流石に全部をかわすことが出来ず、トカゲもどきは甲高い鳴き声を上げた。


「こちとら、この仕事を10年以上もやってるんだから!」


わたしは弓矢を消し、右手の指先をくるくると踊らせた。

ガラスの様な光の粒がどんどん生まれて、指先にまとわりついてくる。


「〈兵隊〉ごときに構ってる暇はないの!」


そしてそれを思い切り、トカゲもどきに放つ。


暗い公園が昼間のように輝きーそしてヤツは消えていった。


「ふぅ…」


変身を解いて、ベンチへ向かう。


「あー、終わっちゃいましたぁ?」


その能天気な声にわたしは振り向いた。


「一応、急いできたんですけどぉ、すみません〜」


女子高の制服姿で、長い髪の毛をいじりながら、彼女は言った。


落ち着け、落ち着け、相手はまだ子供。


「この辺りの担当は中村さんだよね?最近全然仕事してないよね?」


「だってぇ、美久、そんなに暇じゃないんだもん」


はぁ?わたしだって仕事してるわ!


…いや、落ち着け、落ち着け。


「…わたしもね?自分の担当があるから、みんな自分の担当を…」


「でもぉ、橘さんベテランなんですよねぇ。

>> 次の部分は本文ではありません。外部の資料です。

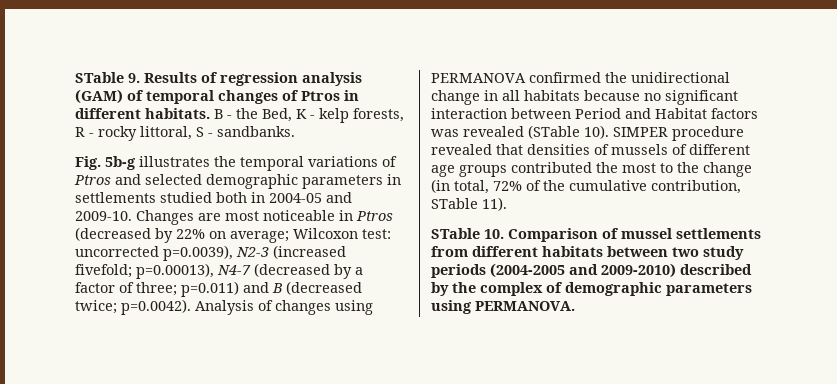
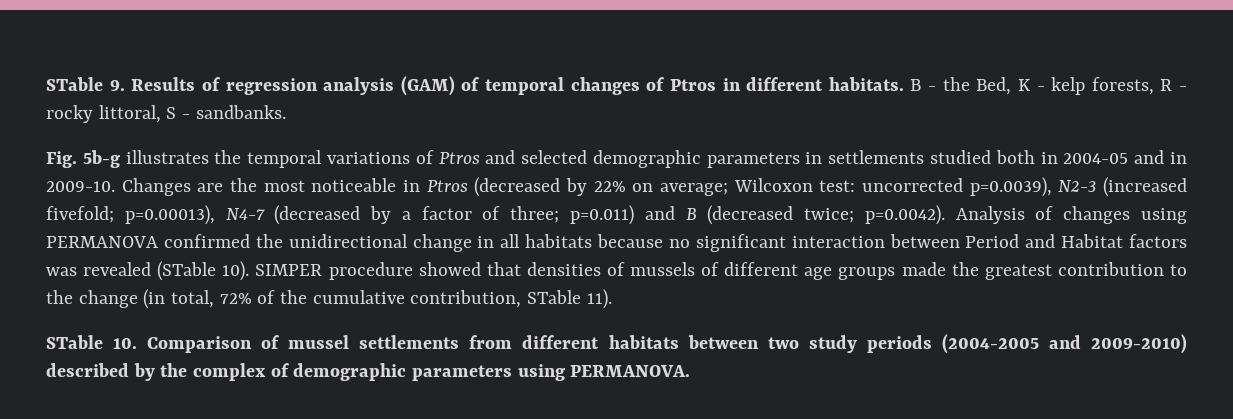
- Fig. 5b-g illustrates the temporal variations of Ptros and selected demographic parameters in settlements studied both in 2004-05 and 2009-10.
+ Fig. 5b-g illustrates the temporal variations of Ptros and selected demographic parameters in settlements studied both in 2004-05 and in 2009-10.
- Changes are most noticeable in Ptros (decreased by 22% on average; Wilcoxon test: uncorrected p=0.0039), N2-3 (increased fivefold; p=0.00013), N4-7 (decreased by a factor of three; p=0.011) and B (decreased twice; p=0.0042). Analysis of changes using PERMANOVA confirmed the unidirectional change in all habitats because no significant interaction between Period and Habitat factors was revealed (STable 10).
+ Changes are the most noticeable in Ptros (decreased by 22% on average; Wilcoxon test: uncorrected p=0.0039), N2-3 (increased fivefold; p=0.00013), N4-7 (decreased by a factor of three; p=0.011) and B (decreased twice; p=0.0042). Analysis of changes using PERMANOVA confirmed the unidirectional change in all habitats because no significant interaction between Period and Habitat factors was revealed (STable 10).
- SIMPER procedure revealed that densities of mussels of different age groups contributed the most to the change (in total, 72% of the cumulative contribution, STable 11).
+ SIMPER procedure showed that densities of mussels of different age groups made the greatest contribution to the change (in total, 72% of the cumulative contribution, STable 11).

10年以上も魔法少女なんてマジウケる。マジでヤバい」


このガキ…いや、落ち着け、落ち着け。


「美久もう嫌〜最初は面白いかなって思ったけど、1、2回やったら飽きちゃったぁ〜アハハ」


「…だったらもう辞めましょうか」


いつのまにか、ベンチに男が座っていた。


きっちり七三に撫で付けた髪に眼鏡、スーツ姿。


「スズキ…」


「『中村美久さんは必要ありません』」


スズキがハッキリそう言ったとたん、彼女はばたりとその場に倒れた。